EXERCISE: Every record should be copied exactly, except that pictures are to be omitted.

DATA EXTRACT:

• • • •

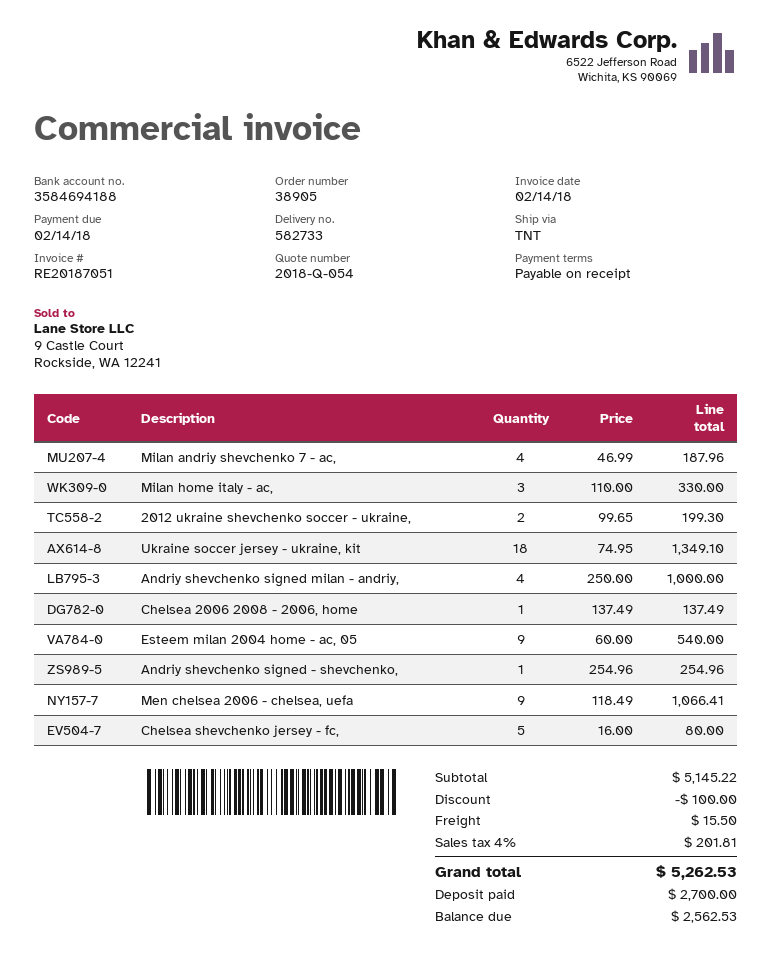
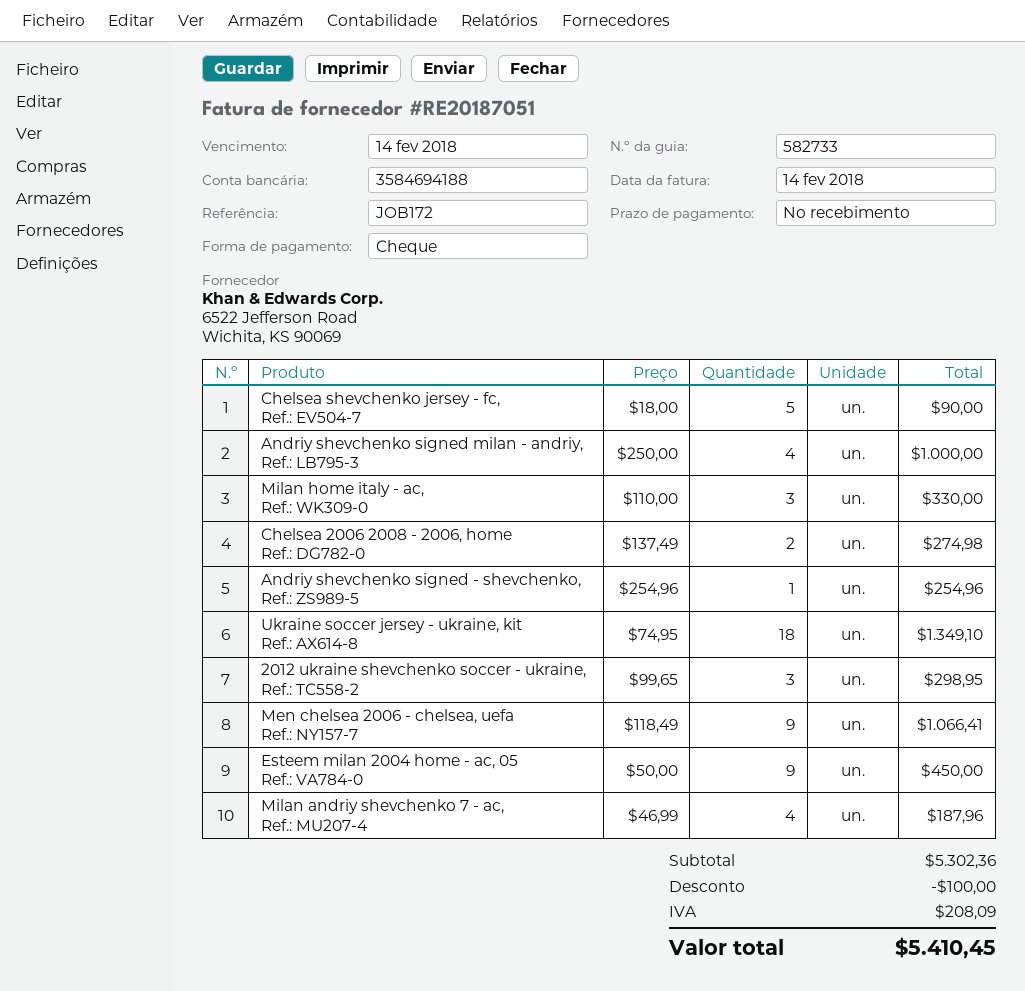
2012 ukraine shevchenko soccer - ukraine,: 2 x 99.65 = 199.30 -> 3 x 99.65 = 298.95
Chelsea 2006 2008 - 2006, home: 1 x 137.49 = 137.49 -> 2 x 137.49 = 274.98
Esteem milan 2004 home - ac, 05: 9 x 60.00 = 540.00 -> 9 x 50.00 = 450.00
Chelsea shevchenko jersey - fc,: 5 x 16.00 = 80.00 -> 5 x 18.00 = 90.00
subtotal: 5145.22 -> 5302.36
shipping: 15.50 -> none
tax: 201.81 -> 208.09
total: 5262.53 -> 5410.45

• • • •

PROBLEM SOLUTION:
2012 ukraine shevchenko soccer - ukraine,: 2 x 99.65 = 199.30 -> 3 x 99.65 = 298.95
Chelsea 2006 2008 - 2006, home: 1 x 137.49 = 137.49 -> 2 x 137.49 = 274.98
Esteem milan 2004 home - ac, 05: 9 x 60.00 = 540.00 -> 9 x 50.00 = 450.00
Chelsea shevchenko jersey - fc,: 5 x 16.00 = 80.00 -> 5 x 18.00 = 90.00
subtotal: 5145.22 -> 5302.36
shipping: 15.50 -> none
tax: 201.81 -> 208.09
total: 5262.53 -> 5410.45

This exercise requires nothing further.